Give the number of lines in the records below that contain the word "containers", and nothing more.

Recorded data
○ ○ ○
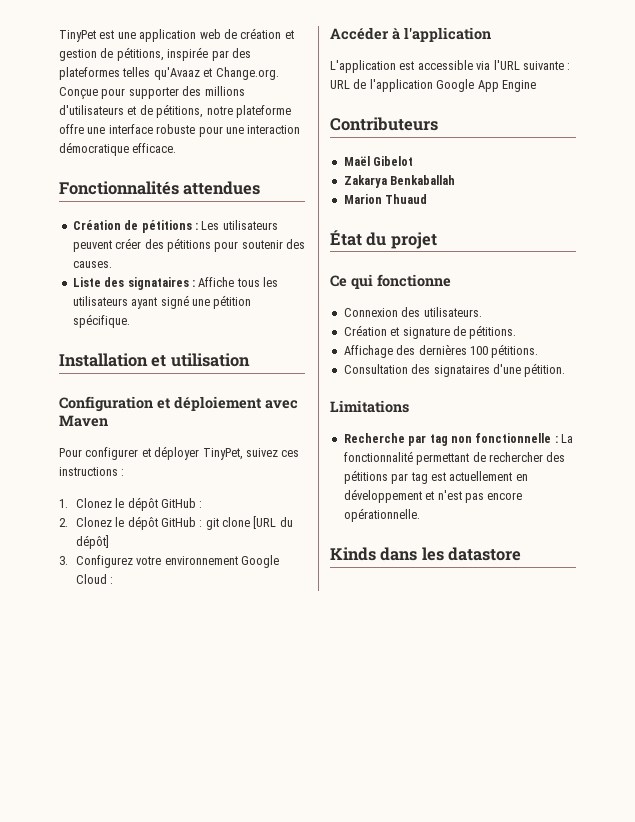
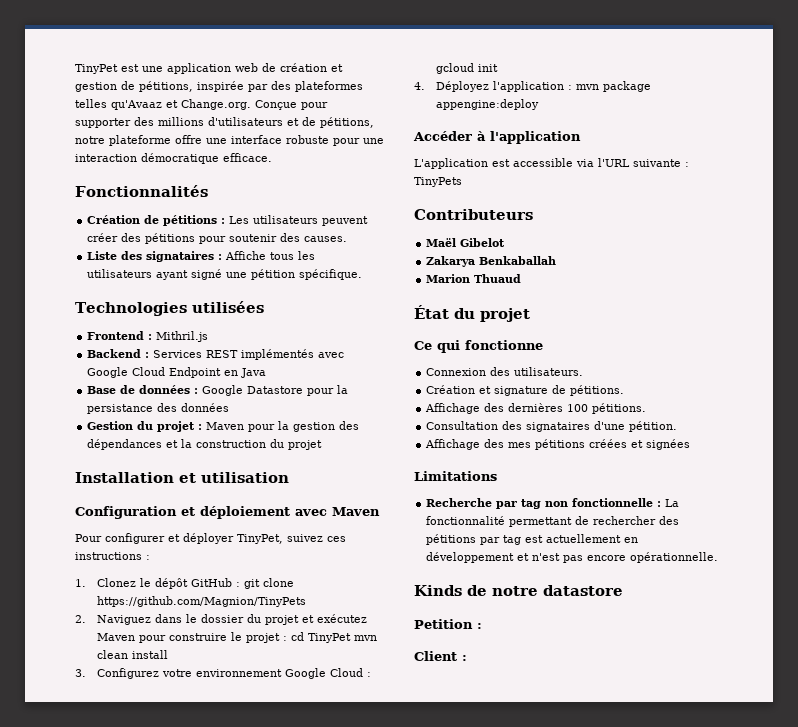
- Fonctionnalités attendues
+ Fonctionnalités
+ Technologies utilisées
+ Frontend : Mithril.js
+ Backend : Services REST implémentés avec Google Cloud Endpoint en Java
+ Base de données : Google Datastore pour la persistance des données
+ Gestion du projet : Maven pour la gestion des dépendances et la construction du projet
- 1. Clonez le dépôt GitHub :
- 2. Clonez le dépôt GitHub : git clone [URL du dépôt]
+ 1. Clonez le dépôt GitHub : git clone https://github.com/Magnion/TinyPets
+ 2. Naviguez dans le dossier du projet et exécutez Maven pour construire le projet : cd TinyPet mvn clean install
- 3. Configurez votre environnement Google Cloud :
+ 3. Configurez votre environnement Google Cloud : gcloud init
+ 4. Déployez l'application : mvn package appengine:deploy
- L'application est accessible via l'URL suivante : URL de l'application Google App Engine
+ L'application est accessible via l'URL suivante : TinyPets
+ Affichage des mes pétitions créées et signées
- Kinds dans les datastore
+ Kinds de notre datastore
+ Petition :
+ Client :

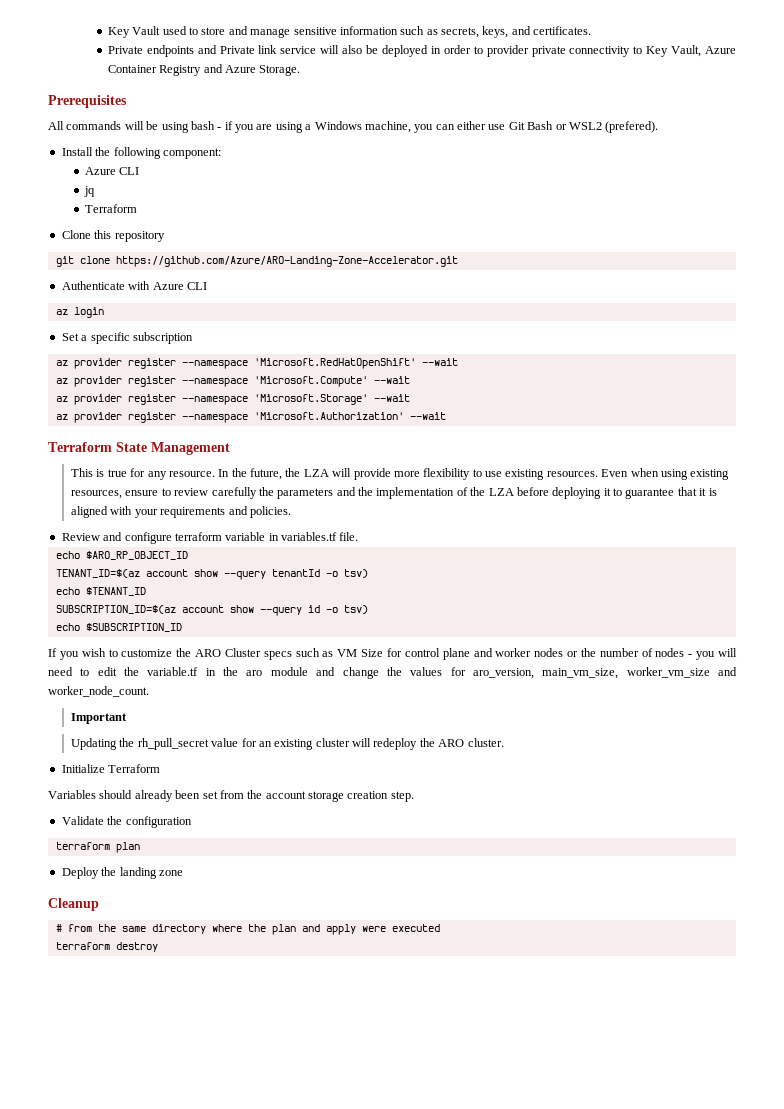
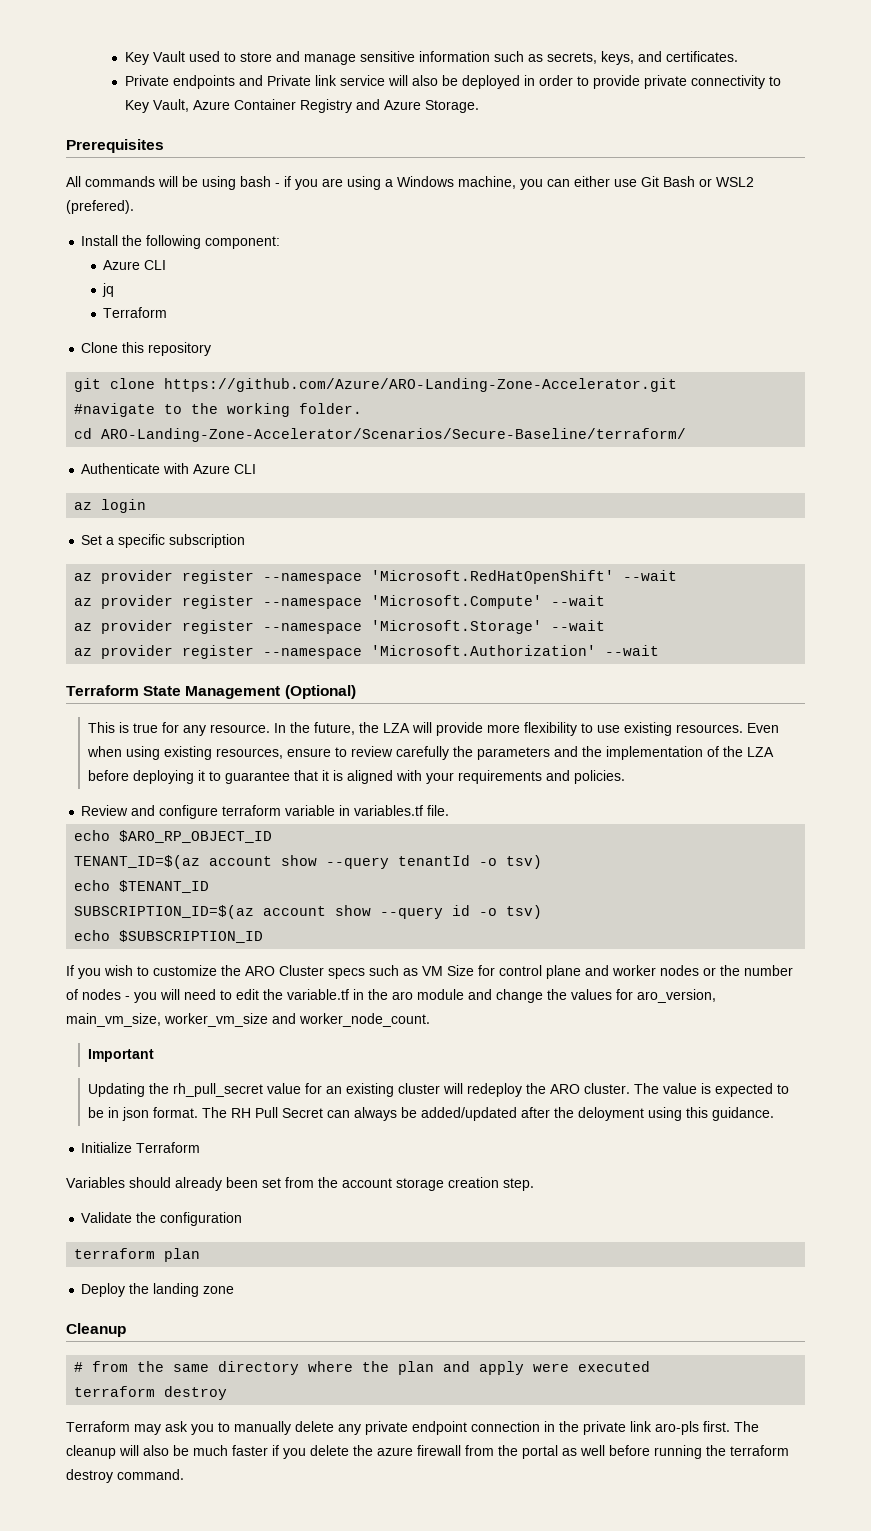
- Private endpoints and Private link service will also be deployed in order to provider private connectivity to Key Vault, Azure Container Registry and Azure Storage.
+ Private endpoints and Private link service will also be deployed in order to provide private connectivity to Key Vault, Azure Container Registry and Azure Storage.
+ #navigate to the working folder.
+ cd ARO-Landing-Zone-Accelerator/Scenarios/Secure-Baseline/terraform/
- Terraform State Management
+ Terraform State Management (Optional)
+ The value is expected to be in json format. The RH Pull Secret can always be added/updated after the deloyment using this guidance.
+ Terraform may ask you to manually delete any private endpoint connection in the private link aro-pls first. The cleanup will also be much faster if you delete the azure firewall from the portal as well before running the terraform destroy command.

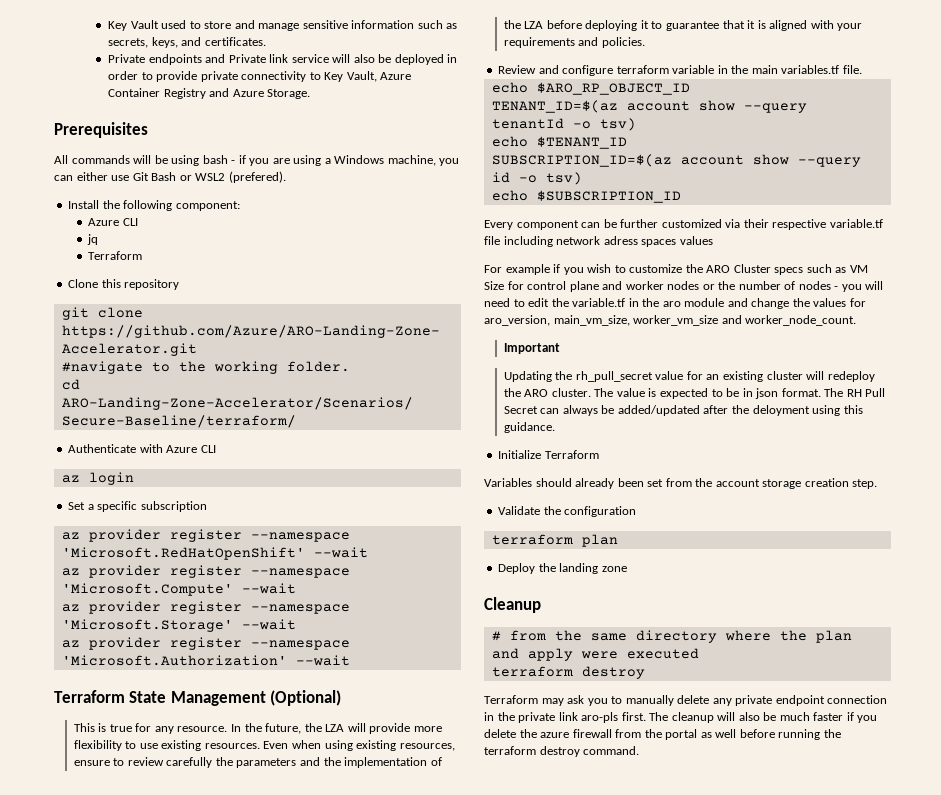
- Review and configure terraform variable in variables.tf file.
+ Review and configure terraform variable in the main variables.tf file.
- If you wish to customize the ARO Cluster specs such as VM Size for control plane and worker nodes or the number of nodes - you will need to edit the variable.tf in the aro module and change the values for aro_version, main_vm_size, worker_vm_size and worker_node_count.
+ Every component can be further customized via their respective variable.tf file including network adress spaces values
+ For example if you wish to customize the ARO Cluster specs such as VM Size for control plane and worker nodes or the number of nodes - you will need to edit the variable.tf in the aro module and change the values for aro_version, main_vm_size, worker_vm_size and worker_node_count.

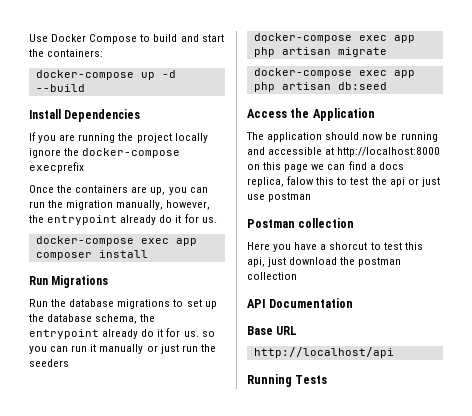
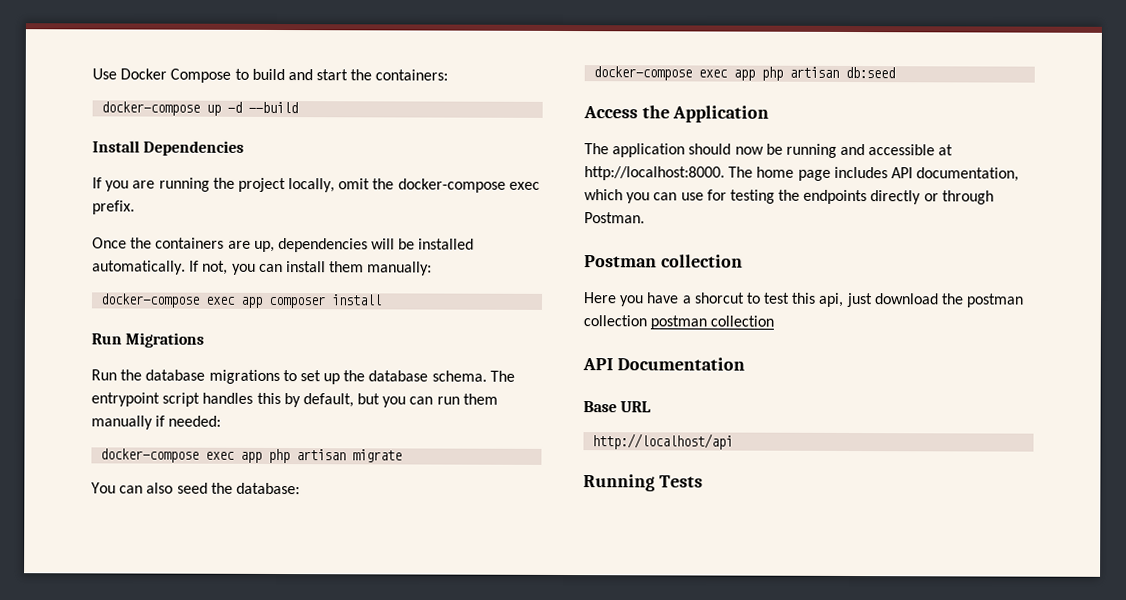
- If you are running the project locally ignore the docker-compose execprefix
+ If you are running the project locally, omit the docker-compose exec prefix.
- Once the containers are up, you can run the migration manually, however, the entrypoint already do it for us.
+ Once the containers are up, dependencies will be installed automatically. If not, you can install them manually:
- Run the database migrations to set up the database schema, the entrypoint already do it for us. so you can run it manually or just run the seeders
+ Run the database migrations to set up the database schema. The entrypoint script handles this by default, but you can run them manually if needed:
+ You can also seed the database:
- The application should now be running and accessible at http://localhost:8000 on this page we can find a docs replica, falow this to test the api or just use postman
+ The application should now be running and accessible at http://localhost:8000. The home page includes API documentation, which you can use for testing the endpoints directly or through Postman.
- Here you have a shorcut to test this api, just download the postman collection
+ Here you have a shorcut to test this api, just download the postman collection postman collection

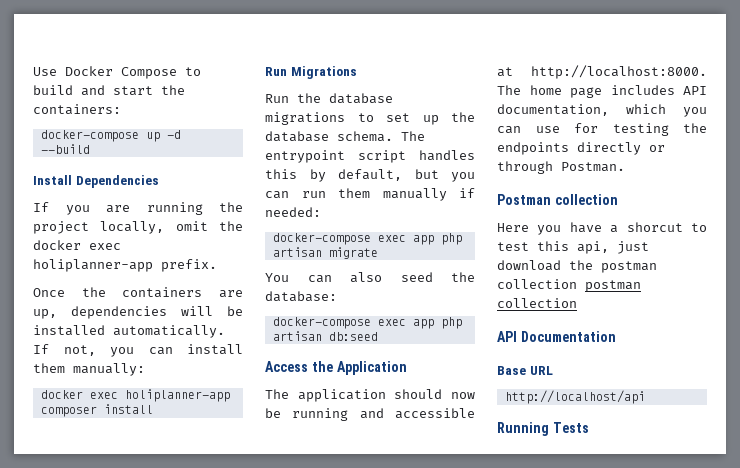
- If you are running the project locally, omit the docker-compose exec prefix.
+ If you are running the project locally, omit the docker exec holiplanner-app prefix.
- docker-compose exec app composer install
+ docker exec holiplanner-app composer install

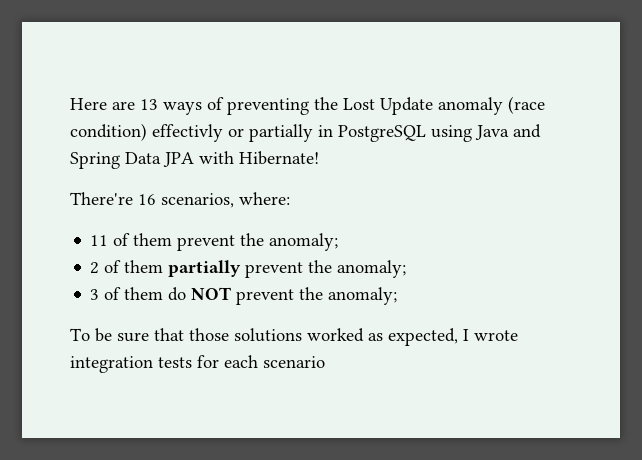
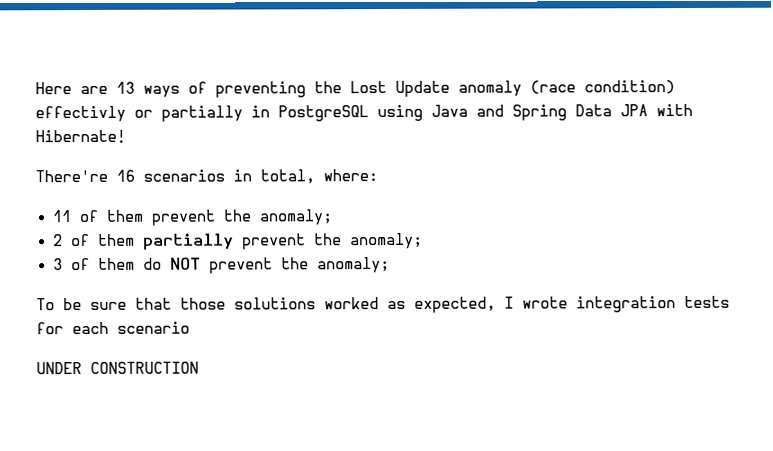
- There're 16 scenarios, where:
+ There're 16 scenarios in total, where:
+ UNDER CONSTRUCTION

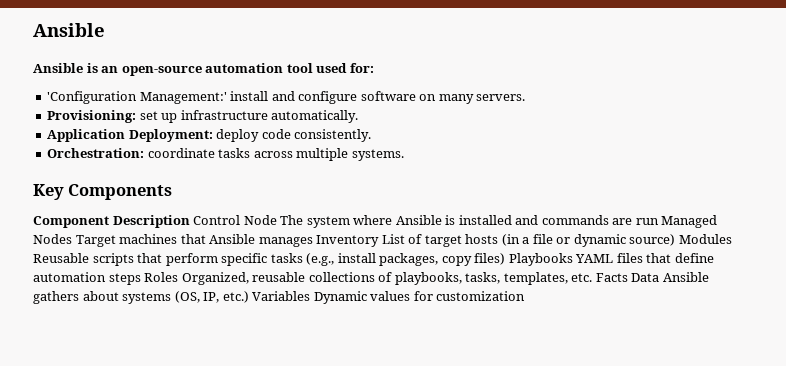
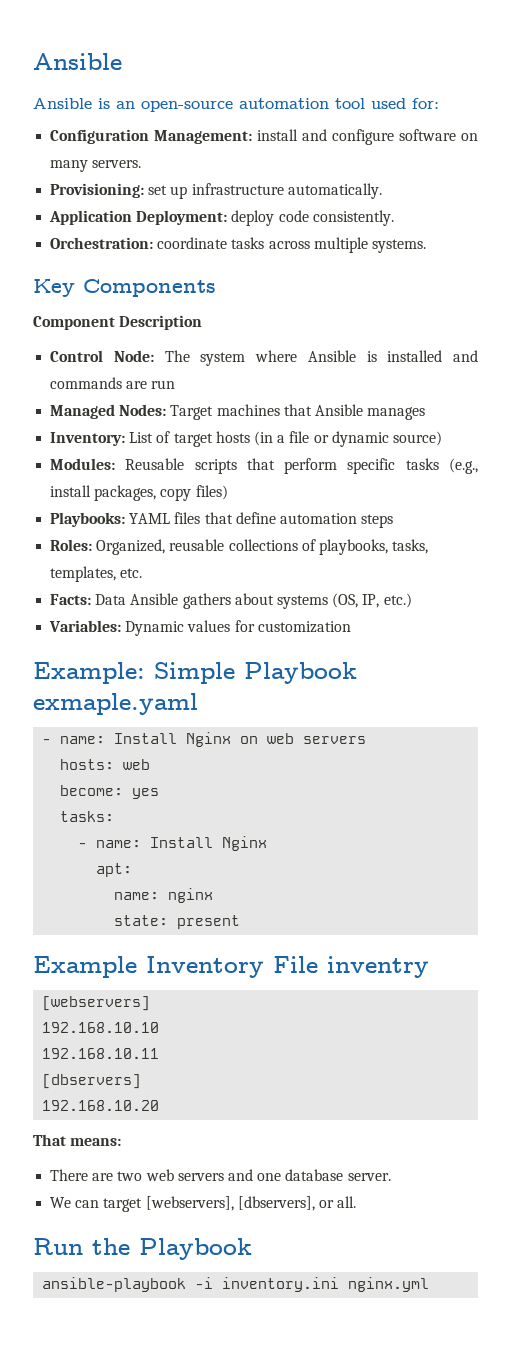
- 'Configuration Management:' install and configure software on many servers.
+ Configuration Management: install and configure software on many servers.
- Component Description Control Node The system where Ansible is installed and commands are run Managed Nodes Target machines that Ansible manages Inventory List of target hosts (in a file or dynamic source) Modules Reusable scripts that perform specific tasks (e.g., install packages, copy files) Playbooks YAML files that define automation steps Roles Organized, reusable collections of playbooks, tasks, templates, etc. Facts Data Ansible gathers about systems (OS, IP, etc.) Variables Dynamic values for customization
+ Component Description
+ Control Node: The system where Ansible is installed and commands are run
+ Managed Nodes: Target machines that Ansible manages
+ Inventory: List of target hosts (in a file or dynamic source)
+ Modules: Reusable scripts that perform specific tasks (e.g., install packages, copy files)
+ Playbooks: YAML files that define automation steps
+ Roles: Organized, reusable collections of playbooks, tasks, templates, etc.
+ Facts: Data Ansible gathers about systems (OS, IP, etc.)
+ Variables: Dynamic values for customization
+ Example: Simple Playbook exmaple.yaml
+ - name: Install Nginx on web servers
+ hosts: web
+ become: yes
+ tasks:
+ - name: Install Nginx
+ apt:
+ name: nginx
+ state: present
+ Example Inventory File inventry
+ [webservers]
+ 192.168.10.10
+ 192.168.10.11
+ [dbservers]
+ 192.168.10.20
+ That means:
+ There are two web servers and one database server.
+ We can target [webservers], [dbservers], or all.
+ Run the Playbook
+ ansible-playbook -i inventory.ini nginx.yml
○ ○ ○
_RESULT FOR THIS EXERCISE_
2